Lorsque le processus diplomatique avec les Palestiniens semblait aller quelque part, personne qui était réellement au courant de ce qui se passait sur le terrain ne se faisait d'illusions sur le fait qu'Israël était sur le point de faire la paix avec une démocratie modèle. Yitzhak Rabin a dit la même chose lorsqu'il aspirait à une Autorité palestinienne qui s'occuperait du Hamas "sans la Cour suprême et sans B'Tselem" - c'est-à-dire sans les inconvénients de l'État de droit ou de la société civile gardienne des droits de la personne.


Ceux qui tentent de dévaluer les accords d'Israël avec les dictateurs arabes simplement parce qu'ils sont des dictateurs ne semblent pas avoir les mêmes appréhensions lorsqu'il s'agit de poursuivre des accords avec l'Iran. Ironiquement, c'était l'argument de la droite – qu'Israël n'aurait jamais la paix avec les Arabes jusqu'à ce qu'ils se démocratisent.


Dans le monde réel, c'est là que nous en sommes. Le conflit israélo-arabe est terminé et le conflit israélo-palestinien ne mérite plus le soutien, la sympathie et le capital politique dont il a pu bénéficier autrefois. Cela signifie, pour qui veut sincèrement trouver un moyen de maintenir au moins vivante la perspective d'une solution à la question palestinienne, accepter les faits et travailler avec eux. Dans un avenir prévisible, Israël ne subira pas de pression pour le faire. Les principaux acteurs arabes de la région sont intéressés par des relations plus étroites avec Israël, quels que soient les progrès réalisés sur le front palestinien. Ce sont les paramètres, pour l'instant.

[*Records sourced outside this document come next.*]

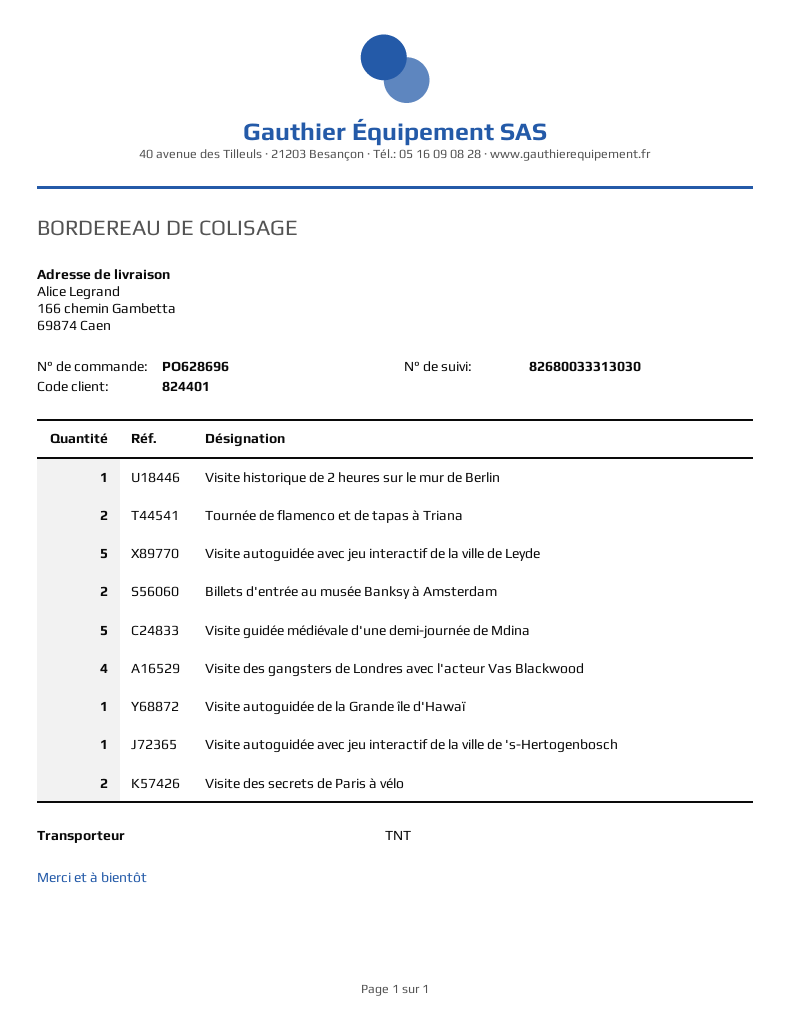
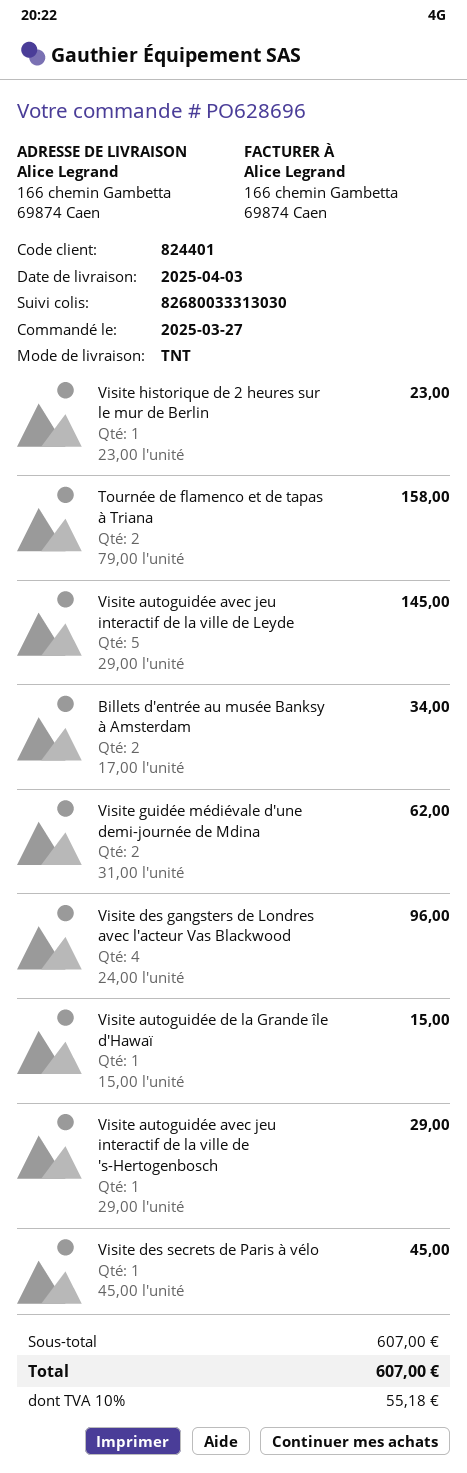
Visite guidée médiévale d'une demi-journée de Mdina: 5 -> 2
Visite des secrets de Paris à vélo: 2 -> 1

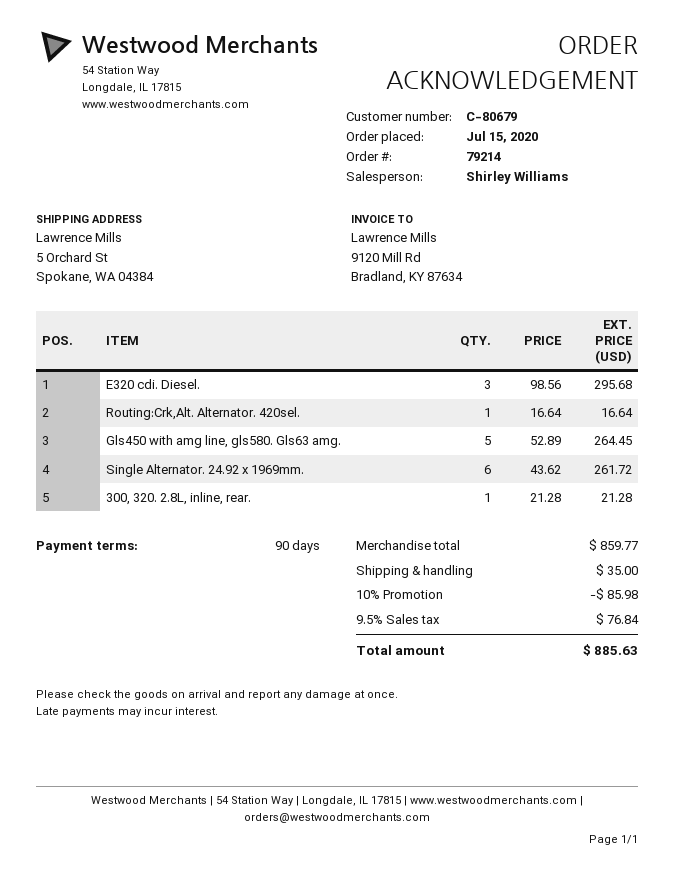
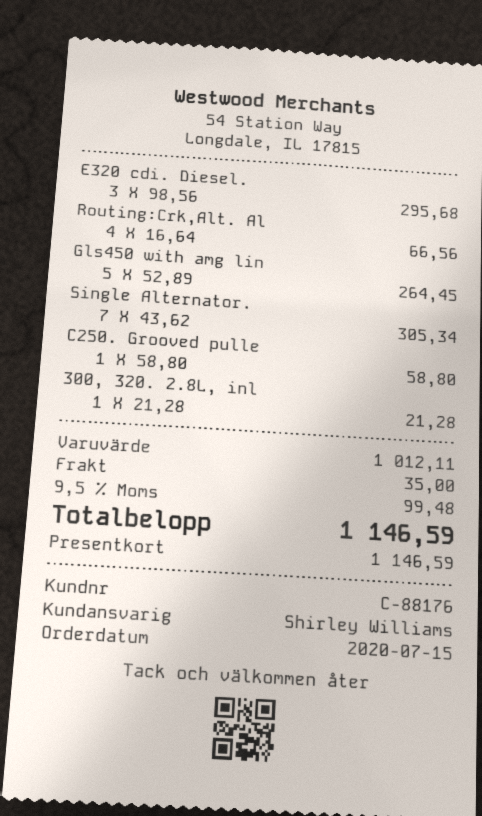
customer number: C-80679 -> C-88176
Routing:Crk,Alt. Alternator. 420sel.: 1 x 16.64 = 16.64 -> 4 x 16.64 = 66.56
Single Alternator. 24.92 x 1969mm.: 6 x 43.62 = 261.72 -> 7 x 43.62 = 305.34
C250. Grooved pulle: none -> 1 x 58.80 = 58.80
subtotal: 859.77 -> 1012.11
discount: 10% = 85.98 -> none
tax: 9.5% = 76.84 -> 9.5% = 99.48
total: 885.63 -> 1146.59

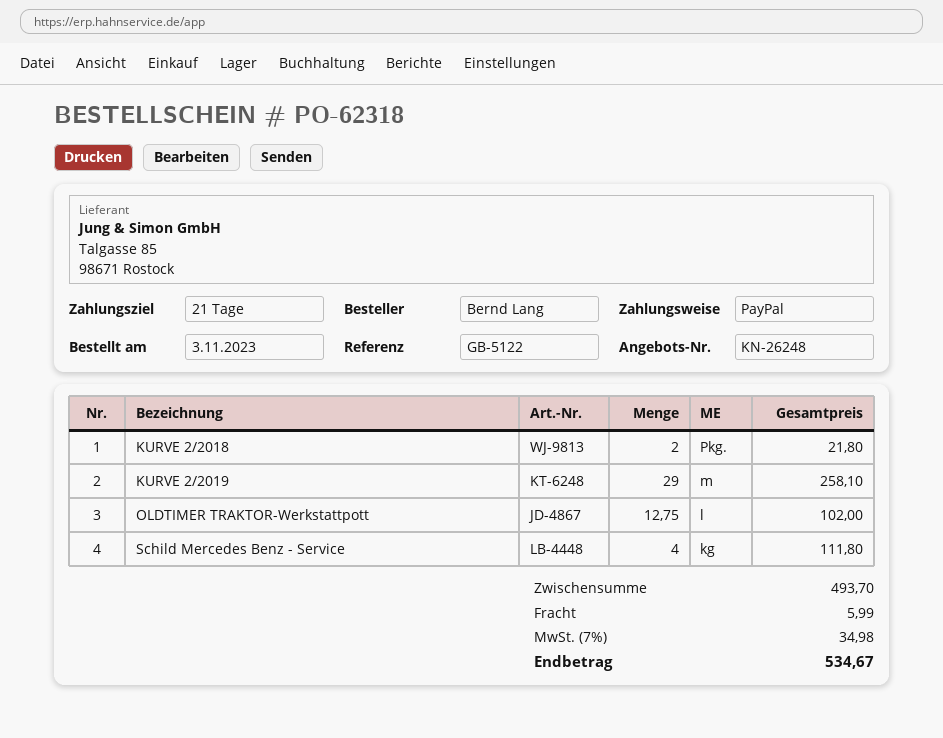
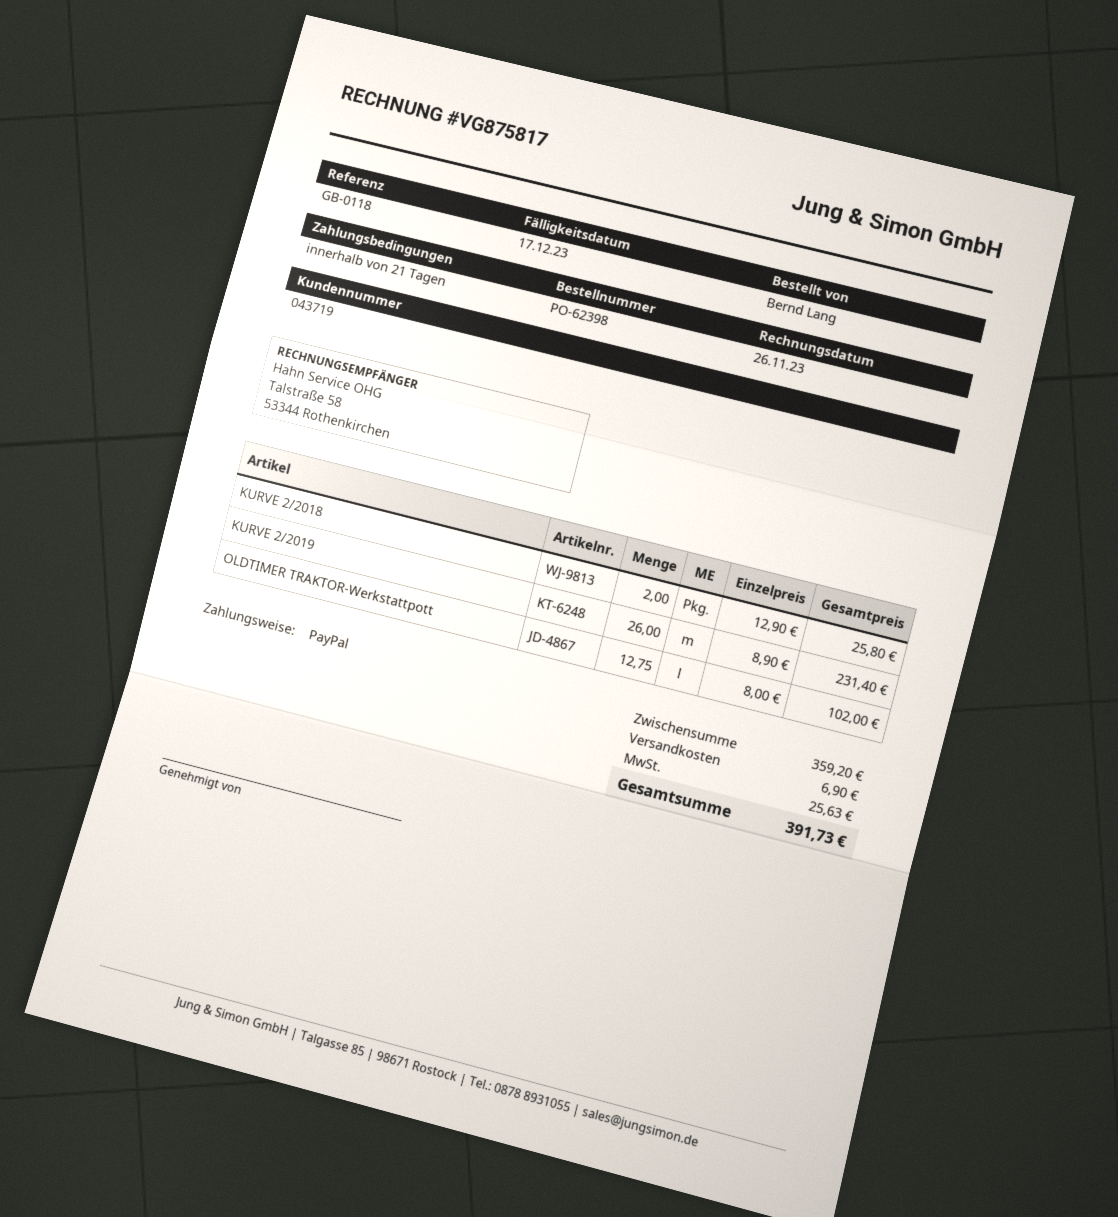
order number: PO-62318 -> PO-62398
reference: GB-5122 -> GB-0118
KURVE 2/2018: 2 for 21.80 -> 2 for 25.80
KURVE 2/2019: 29 for 258.10 -> 26 for 231.40
Schild Mercedes Benz - Service: 4 for 111.80 -> none
subtotal: 493.70 -> 359.20
shipping: 5.99 -> 6.90
tax: 34.98 -> 25.63
total: 534.67 -> 391.73

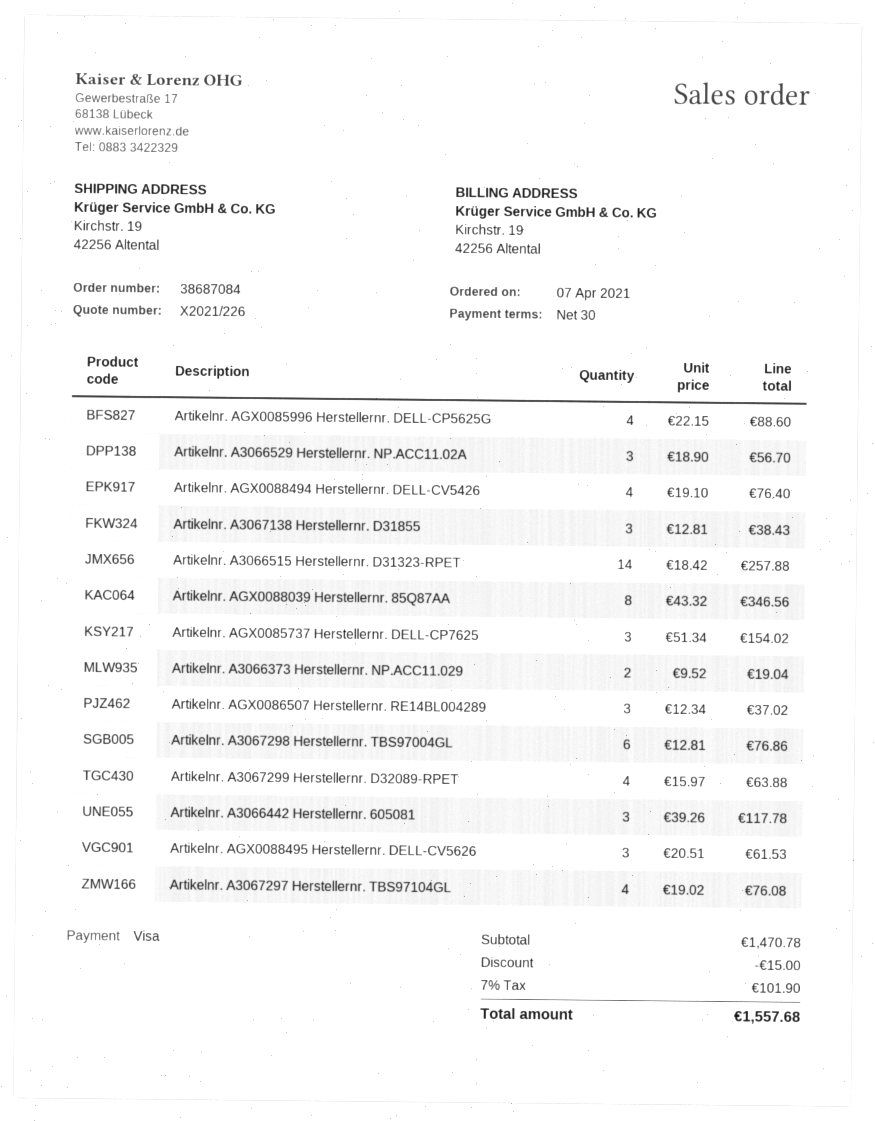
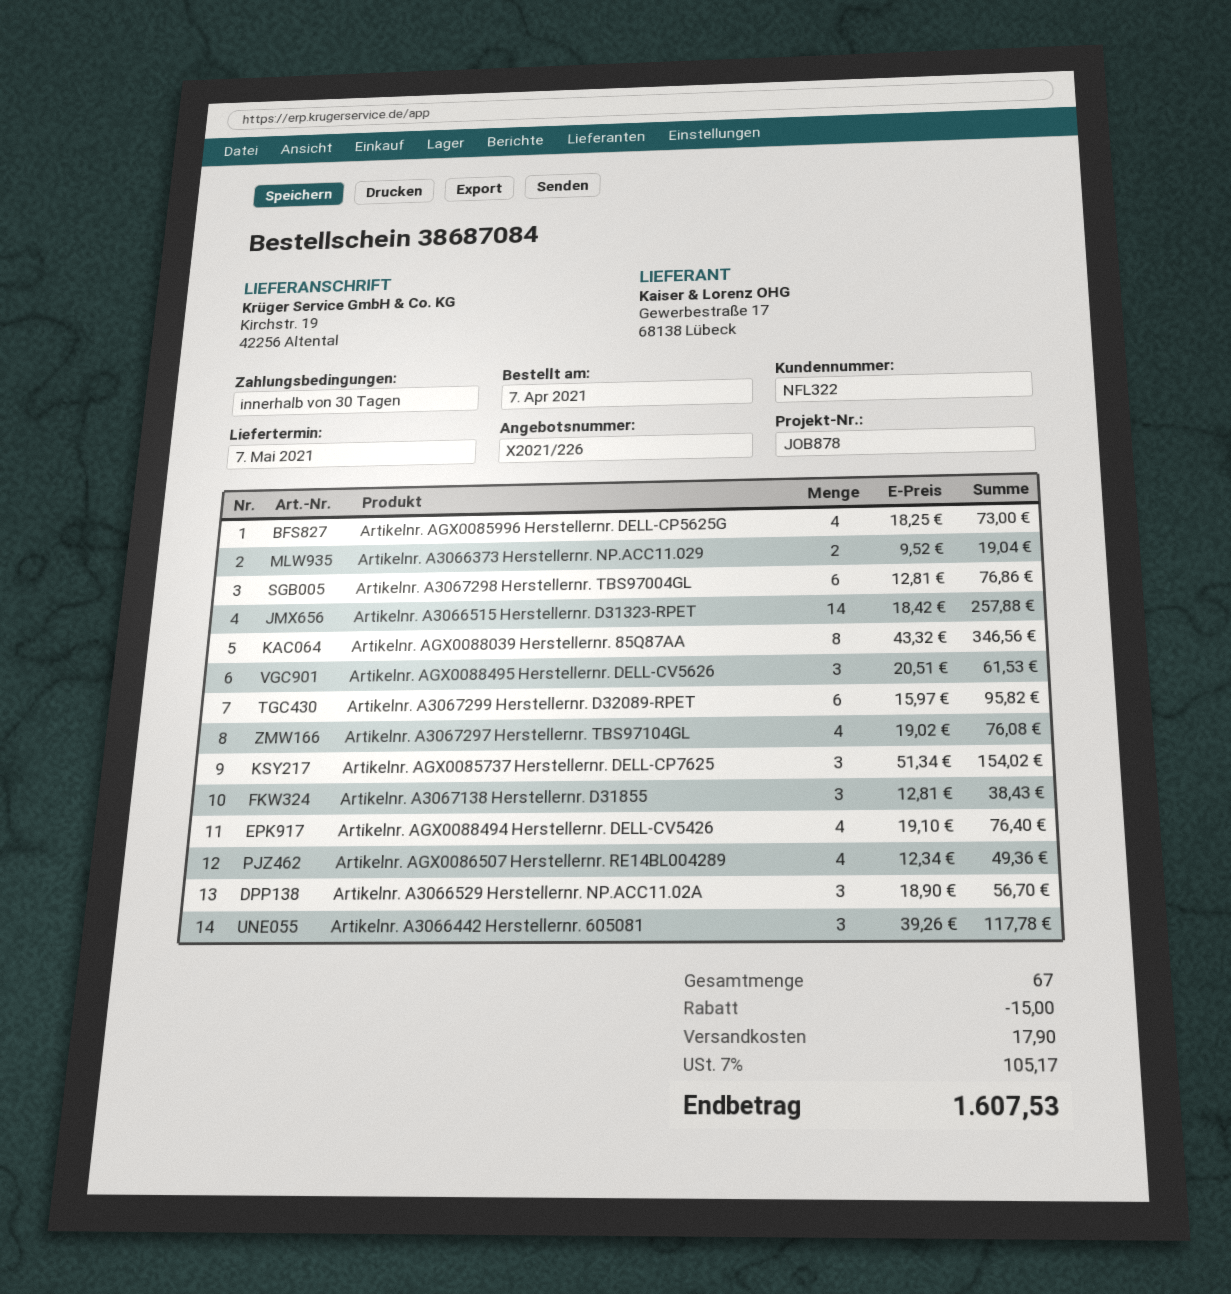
Artikelnr. AGX0085996 Herstellernr. DELL-CP5625G: 4 x 22.15 = 88.60 -> 4 x 18.25 = 73.00
Artikelnr. AGX0086507 Herstellernr. RE14BL004289: 3 x 12.34 = 37.02 -> 4 x 12.34 = 49.36
Artikelnr. A3067299 Herstellernr. D32089-RPET: 4 x 15.97 = 63.88 -> 6 x 15.97 = 95.82
shipping: none -> 17.90
tax: 7% = 101.90 -> 7% = 105.17
total: 1557.68 -> 1607.53

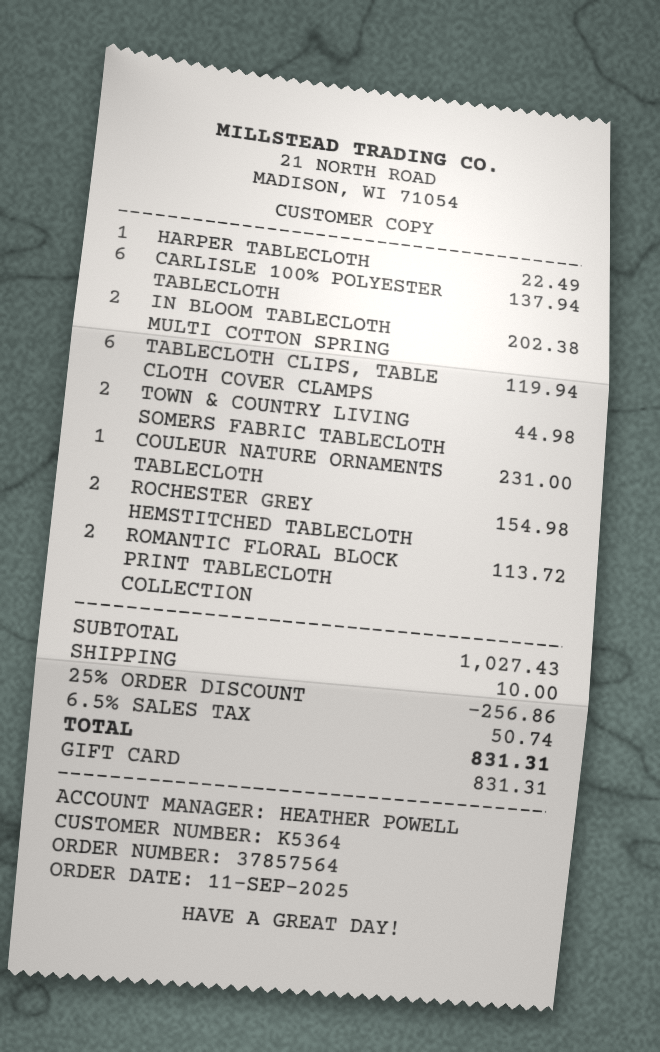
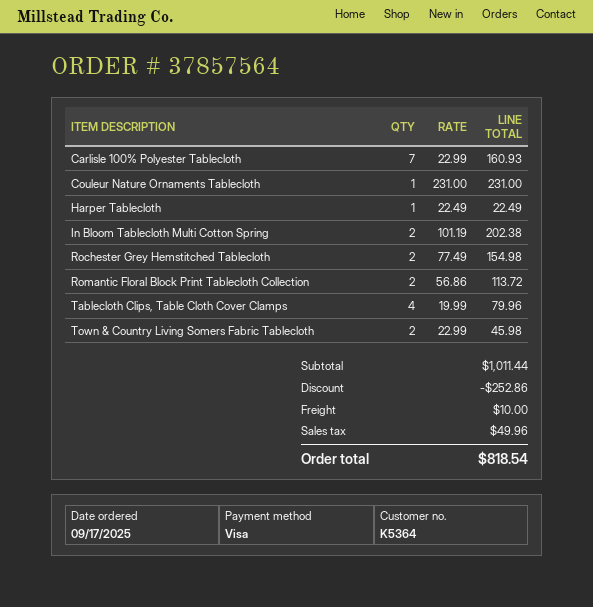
order date: 2025-09-11 -> 2025-09-17
payment method: gift card -> Visa
CARLISLE 100% POLYESTER TABLECLOTH: 6 for 137.94 -> 7 for 160.93
TABLECLOTH CLIPS, TABLE CLOTH COVER CLAMPS: 6 for 119.94 -> 4 for 79.96
TOWN & COUNTRY LIVING SOMERS FABRIC TABLECLOTH: 2 for 44.98 -> 2 for 45.98
subtotal: 1027.43 -> 1011.44
discount: 256.86 -> 252.86
tax: 50.74 -> 49.96
total: 831.31 -> 818.54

Tout changement devra donc venir de l'intérieur des sociétés israélienne et palestinienne et sera graduel et douloureusement lent. Joe Biden a accepté cela. Mais il reviendra la semaine prochaine à Washington. Ceux qui restent ici doivent faire face à la réalité sur le terrain.


*Commentaires de David Cohen

Je suis généralement d’accord avec l’analyse d’Anshel Pfeiffer, à savoir que dans un avenir prévisible, Israël ne subira pas de pression pour régler la question palestinienne et que tout changement devra venir de l'intérieur des sociétés israélienne et palestinienne, et ce changement devrait être graduel et douloureusement lent. J’ajouterais qu’il faut être deux pour arriver à un accord. Or ni Yair Lapid ni Mahmoud Abbas ont la crédibilité et la légitimité pour le faire dans un avenir proche.